Given data section start

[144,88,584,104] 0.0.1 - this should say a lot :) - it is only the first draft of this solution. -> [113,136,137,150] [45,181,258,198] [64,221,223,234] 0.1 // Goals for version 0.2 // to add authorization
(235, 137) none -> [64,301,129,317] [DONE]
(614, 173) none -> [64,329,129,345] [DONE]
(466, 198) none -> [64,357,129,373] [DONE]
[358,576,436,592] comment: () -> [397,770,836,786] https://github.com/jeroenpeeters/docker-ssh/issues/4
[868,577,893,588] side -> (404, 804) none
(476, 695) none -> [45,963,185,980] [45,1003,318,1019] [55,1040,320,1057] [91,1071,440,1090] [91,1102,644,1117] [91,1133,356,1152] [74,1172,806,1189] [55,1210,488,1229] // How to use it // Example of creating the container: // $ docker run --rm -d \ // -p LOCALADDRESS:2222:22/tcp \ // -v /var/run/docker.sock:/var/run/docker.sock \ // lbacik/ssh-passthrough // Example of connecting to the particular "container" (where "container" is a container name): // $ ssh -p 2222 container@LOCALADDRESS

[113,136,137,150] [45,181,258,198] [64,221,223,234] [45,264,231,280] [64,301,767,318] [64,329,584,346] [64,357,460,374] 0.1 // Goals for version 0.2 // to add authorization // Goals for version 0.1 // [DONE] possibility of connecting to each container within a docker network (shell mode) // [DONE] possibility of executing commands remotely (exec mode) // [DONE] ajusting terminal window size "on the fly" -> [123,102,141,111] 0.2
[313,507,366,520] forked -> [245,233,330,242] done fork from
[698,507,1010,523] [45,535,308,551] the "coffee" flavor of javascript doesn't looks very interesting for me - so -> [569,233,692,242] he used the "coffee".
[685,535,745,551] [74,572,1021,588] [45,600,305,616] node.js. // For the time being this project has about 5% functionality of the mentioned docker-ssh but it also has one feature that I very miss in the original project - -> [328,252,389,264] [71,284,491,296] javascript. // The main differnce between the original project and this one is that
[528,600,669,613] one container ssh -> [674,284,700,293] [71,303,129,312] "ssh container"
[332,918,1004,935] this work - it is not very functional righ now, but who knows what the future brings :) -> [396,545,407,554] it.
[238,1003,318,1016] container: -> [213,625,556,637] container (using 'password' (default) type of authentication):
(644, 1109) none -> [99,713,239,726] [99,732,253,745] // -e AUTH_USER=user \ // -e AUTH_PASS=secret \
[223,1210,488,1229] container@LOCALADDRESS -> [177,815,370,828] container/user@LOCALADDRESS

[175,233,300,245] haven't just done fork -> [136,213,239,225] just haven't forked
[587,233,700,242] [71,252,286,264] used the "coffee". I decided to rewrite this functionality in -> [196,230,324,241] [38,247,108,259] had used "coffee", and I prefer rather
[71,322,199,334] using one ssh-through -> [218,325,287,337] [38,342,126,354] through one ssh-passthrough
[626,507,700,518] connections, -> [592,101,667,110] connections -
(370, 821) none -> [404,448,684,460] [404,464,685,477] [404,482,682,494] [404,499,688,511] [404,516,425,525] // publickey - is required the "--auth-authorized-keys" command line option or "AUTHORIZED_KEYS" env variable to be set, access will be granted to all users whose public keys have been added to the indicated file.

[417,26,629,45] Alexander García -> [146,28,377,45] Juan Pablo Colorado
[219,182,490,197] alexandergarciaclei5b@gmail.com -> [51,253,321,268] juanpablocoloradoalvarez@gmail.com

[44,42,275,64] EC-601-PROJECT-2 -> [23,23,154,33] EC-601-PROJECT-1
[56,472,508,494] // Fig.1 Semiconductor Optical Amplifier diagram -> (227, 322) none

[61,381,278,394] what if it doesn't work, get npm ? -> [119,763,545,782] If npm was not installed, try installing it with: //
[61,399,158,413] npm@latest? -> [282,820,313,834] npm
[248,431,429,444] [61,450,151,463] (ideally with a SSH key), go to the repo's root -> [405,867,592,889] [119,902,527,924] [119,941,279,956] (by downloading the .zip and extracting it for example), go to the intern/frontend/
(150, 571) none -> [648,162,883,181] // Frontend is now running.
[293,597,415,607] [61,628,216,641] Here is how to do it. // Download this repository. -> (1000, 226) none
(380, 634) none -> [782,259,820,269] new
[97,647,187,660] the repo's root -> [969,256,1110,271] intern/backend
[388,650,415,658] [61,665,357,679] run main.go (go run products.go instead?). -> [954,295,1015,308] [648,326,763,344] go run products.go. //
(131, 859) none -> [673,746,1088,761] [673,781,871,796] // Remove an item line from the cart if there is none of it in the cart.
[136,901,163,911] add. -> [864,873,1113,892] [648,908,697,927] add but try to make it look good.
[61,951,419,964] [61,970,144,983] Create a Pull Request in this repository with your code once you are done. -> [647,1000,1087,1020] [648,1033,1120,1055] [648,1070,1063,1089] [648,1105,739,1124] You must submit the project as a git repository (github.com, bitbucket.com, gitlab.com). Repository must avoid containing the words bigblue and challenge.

Given data section end

Output the records again in full. Keep every character as written.

[144,88,584,104] 0.0.1 - this should say a lot :) - it is only the first draft of this solution. -> [113,136,137,150] [45,181,258,198] [64,221,223,234] 0.1 // Goals for version 0.2 // to add authorization
(235, 137) none -> [64,301,129,317] [DONE]
(614, 173) none -> [64,329,129,345] [DONE]
(466, 198) none -> [64,357,129,373] [DONE]
[358,576,436,592] comment: () -> [397,770,836,786] https://github.com/jeroenpeeters/docker-ssh/issues/4
[868,577,893,588] side -> (404, 804) none
(476, 695) none -> [45,963,185,980] [45,1003,318,1019] [55,1040,320,1057] [91,1071,440,1090] [91,1102,644,1117] [91,1133,356,1152] [74,1172,806,1189] [55,1210,488,1229] // How to use it // Example of creating the container: // $ docker run --rm -d \ // -p LOCALADDRESS:2222:22/tcp \ // -v /var/run/docker.sock:/var/run/docker.sock \ // lbacik/ssh-passthrough // Example of connecting to the particular "container" (where "container" is a container name): // $ ssh -p 2222 container@LOCALADDRESS

[113,136,137,150] [45,181,258,198] [64,221,223,234] [45,264,231,280] [64,301,767,318] [64,329,584,346] [64,357,460,374] 0.1 // Goals for version 0.2 // to add authorization // Goals for version 0.1 // [DONE] possibility of connecting to each container within a docker network (shell mode) // [DONE] possibility of executing commands remotely (exec mode) // [DONE] ajusting terminal window size "on the fly" -> [123,102,141,111] 0.2
[313,507,366,520] forked -> [245,233,330,242] done fork from
[698,507,1010,523] [45,535,308,551] the "coffee" flavor of javascript doesn't looks very interesting for me - so -> [569,233,692,242] he used the "coffee".
[685,535,745,551] [74,572,1021,588] [45,600,305,616] node.js. // For the time being this project has about 5% functionality of the mentioned docker-ssh but it also has one feature that I very miss in the original project - -> [328,252,389,264] [71,284,491,296] javascript. // The main differnce between the original project and this one is that
[528,600,669,613] one container ssh -> [674,284,700,293] [71,303,129,312] "ssh container"
[332,918,1004,935] this work - it is not very functional righ now, but who knows what the future brings :) -> [396,545,407,554] it.
[238,1003,318,1016] container: -> [213,625,556,637] container (using 'password' (default) type of authentication):
(644, 1109) none -> [99,713,239,726] [99,732,253,745] // -e AUTH_USER=user \ // -e AUTH_PASS=secret \
[223,1210,488,1229] container@LOCALADDRESS -> [177,815,370,828] container/user@LOCALADDRESS

[175,233,300,245] haven't just done fork -> [136,213,239,225] just haven't forked
[587,233,700,242] [71,252,286,264] used the "coffee". I decided to rewrite this functionality in -> [196,230,324,241] [38,247,108,259] had used "coffee", and I prefer rather
[71,322,199,334] using one ssh-through -> [218,325,287,337] [38,342,126,354] through one ssh-passthrough
[626,507,700,518] connections, -> [592,101,667,110] connections -
(370, 821) none -> [404,448,684,460] [404,464,685,477] [404,482,682,494] [404,499,688,511] [404,516,425,525] // publickey - is required the "--auth-authorized-keys" command line option or "AUTHORIZED_KEYS" env variable to be set, access will be granted to all users whose public keys have been added to the indicated file.

[417,26,629,45] Alexander García -> [146,28,377,45] Juan Pablo Colorado
[219,182,490,197] alexandergarciaclei5b@gmail.com -> [51,253,321,268] juanpablocoloradoalvarez@gmail.com

[44,42,275,64] EC-601-PROJECT-2 -> [23,23,154,33] EC-601-PROJECT-1
[56,472,508,494] // Fig.1 Semiconductor Optical Amplifier diagram -> (227, 322) none

[61,381,278,394] what if it doesn't work, get npm ? -> [119,763,545,782] If npm was not installed, try installing it with: //
[61,399,158,413] npm@latest? -> [282,820,313,834] npm
[248,431,429,444] [61,450,151,463] (ideally with a SSH key), go to the repo's root -> [405,867,592,889] [119,902,527,924] [119,941,279,956] (by downloading the .zip and extracting it for example), go to the intern/frontend/
(150, 571) none -> [648,162,883,181] // Frontend is now running.
[293,597,415,607] [61,628,216,641] Here is how to do it. // Download this repository. -> (1000, 226) none
(380, 634) none -> [782,259,820,269] new
[97,647,187,660] the repo's root -> [969,256,1110,271] intern/backend
[388,650,415,658] [61,665,357,679] run main.go (go run products.go instead?). -> [954,295,1015,308] [648,326,763,344] go run products.go. //
(131, 859) none -> [673,746,1088,761] [673,781,871,796] // Remove an item line from the cart if there is none of it in the cart.
[136,901,163,911] add. -> [864,873,1113,892] [648,908,697,927] add but try to make it look good.
[61,951,419,964] [61,970,144,983] Create a Pull Request in this repository with your code once you are done. -> [647,1000,1087,1020] [648,1033,1120,1055] [648,1070,1063,1089] [648,1105,739,1124] You must submit the project as a git repository (github.com, bitbucket.com, gitlab.com). Repository must avoid containing the words bigblue and challenge.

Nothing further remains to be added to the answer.